Cuando era pequeño y mis padres decían que tenían cuarenta años, ¡cuarenta!, yo les percibía como seres muy viejos y muy sabios. “Cuanto yo tenga cuarenta…”, decía inocentemente.
En esas mañanas de reyes magos como hoy, los señores y las señoras de mi pueblo que sacaban a pasear a sus hijos, mis amigos de entonces, eran hombres y mujeres mayores. Ma-yo-res. Fumaban, conducían coches y se apoyaban en la barra del bar los domingos antes de comer. Ellas iban de dos en dos y entraban a la pastelería a por dulces para el postre. Después, en alguna mesa hablaban de cosas de mayores frente a unas cervezas y boquerones en vinagre. Bla bla bla. Yo debía estar trasteando con algo para evadirme, porque mi mundo no era ese de los viejos: los padres. Pero la realidad es que aquellos señores y señoras de color beige eran tipos jóvenes. El tergal, los pantalones de pana, el seat, el cruzado mágico y el bigote les hacía “padres”. Y sólo tenían cuarenta.
Hay un programa de la tele, concretamente en Cuatro, que me vuelve a generar esa sensación.

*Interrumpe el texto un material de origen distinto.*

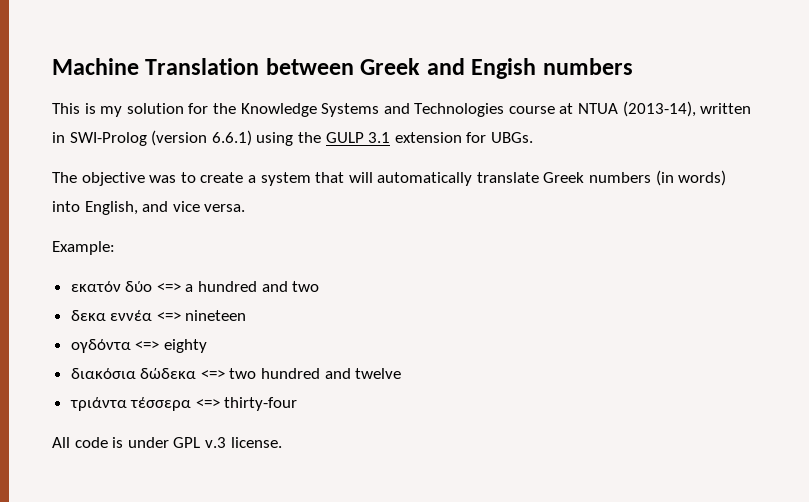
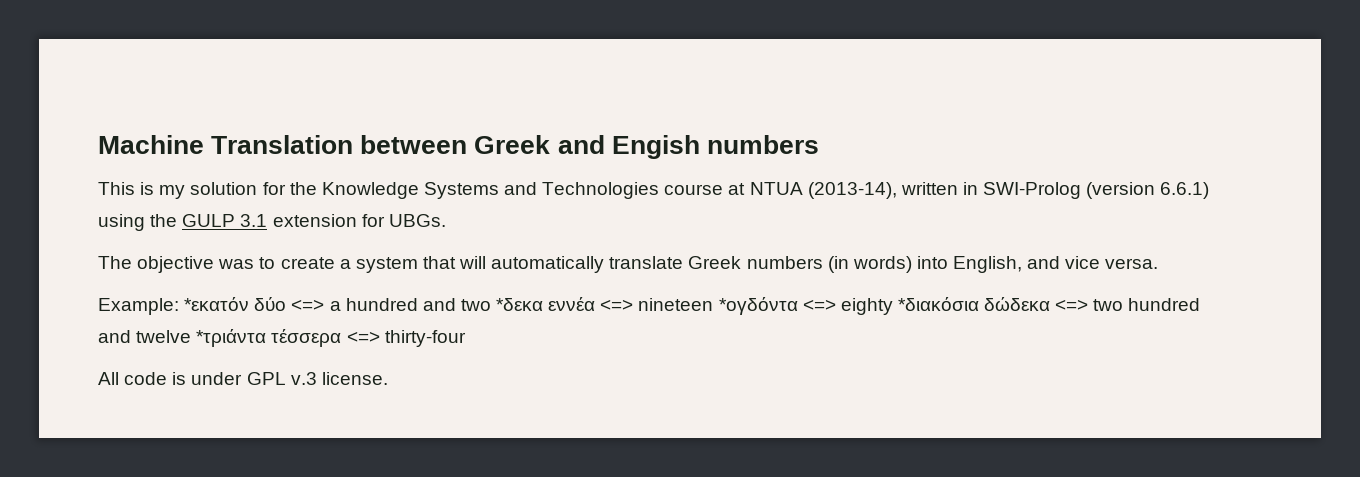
[70,281,121,292] // εκατόν -> [184,297,250,311] *εκατόν
[70,310,106,321] // δεκα -> [496,298,544,311] *δεκα
[70,339,131,353] // ογδόντα -> [718,297,798,315] *ογδόντα
[70,368,136,379] // διακόσια -> [897,297,979,311] *διακόσια
[69,397,127,411] // τριάντα -> [196,329,267,347] *τριάντα

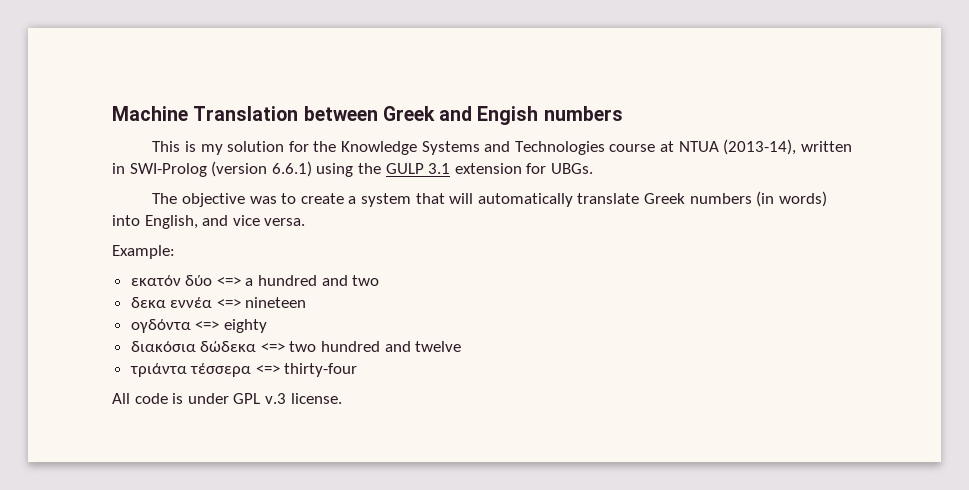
[184,297,250,311] *εκατόν -> [130,275,181,286] // εκατόν
[496,298,544,311] *δεκα -> [130,297,166,308] // δεκα
[718,297,798,315] *ογδόντα -> [130,319,191,333] // ογδόντα
[897,297,979,311] *διακόσια -> [130,341,196,352] // διακόσια
[196,329,267,347] *τριάντα -> [129,363,187,377] // τριάντα

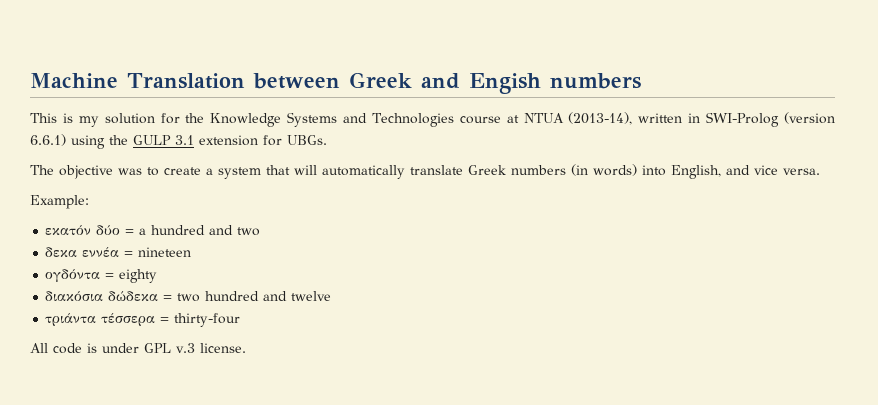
[216,277,241,286] <=> -> [125,229,135,235] =
[216,299,241,308] <=> -> [124,251,134,257] =
[195,321,220,330] <=> -> [105,273,115,279] =
[260,343,285,352] <=> -> [163,295,173,301] =
[255,365,280,374] <=> -> [160,317,170,323] =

A los concursantes de First Dates (es un espacio de citas para quedar, cenar y ligar) les ponen junto a la foto la edad impresa en la pantalla. El nombre nunca lo miro, el número sí. Y me genera una catarata de incertidumbre: ¿yo tengo esa cara?, ¿yo estoy así?, ¿así me ven?... Los que veo ajados por el maquillaje y la vida. Me parecen todos mayores hasta que de pronto aparece en la pantalla el rótulo del diablo: Eloísa, 45. Paco, 46. Mercedes, 44.
Los miro y creo que son todos mayores que yo. Pero es una ficción creada por mi cabeza porque la realidad es que somos de la misma quinta. Ahí radica mi aprieto como espectador. Si yo estoy viendo a esos concursantes de mi edad con aspecto de ser mis padres, algo pasa. Míster Dilema. O la luz del programa es mala, cosa que dudo porque está muy bien hecho, o mi cabeza ya ha empezado a actuar como cuando era niño y la madurez estaba en Constantinopla.
El otro día frente a la tele me vi diciéndome a mi madre: “Mamá, ¿yo estoy como ése? Pone mi misma edad”. Ella me dijo que no. Que yo estaba mejor. Que dónde iba a parar. Pero su objetividad es nula al respecto. Sin embargo me contó que mi abuela andaba por la vida como una veinteañera hasta pasados los ochenta. Las vecinas viejas de la plaza le parecían eso: viejas. Y consiguió morirse con la sensación de que todo el mundo era mayor que ella. La genética debe haberme inoculado el virus de la ficción, porque ando igual. Los de mi quinta me parecen mayores y los veo de otra galaxia. Qué pena.
Me temo que esto le pasa a más gente. Apuesto a que no soy el único que ve que sólo crecen los demás. Y lo peor es que a mí también me gustan las cañas con boquerones. Menos mal que no voy de pana.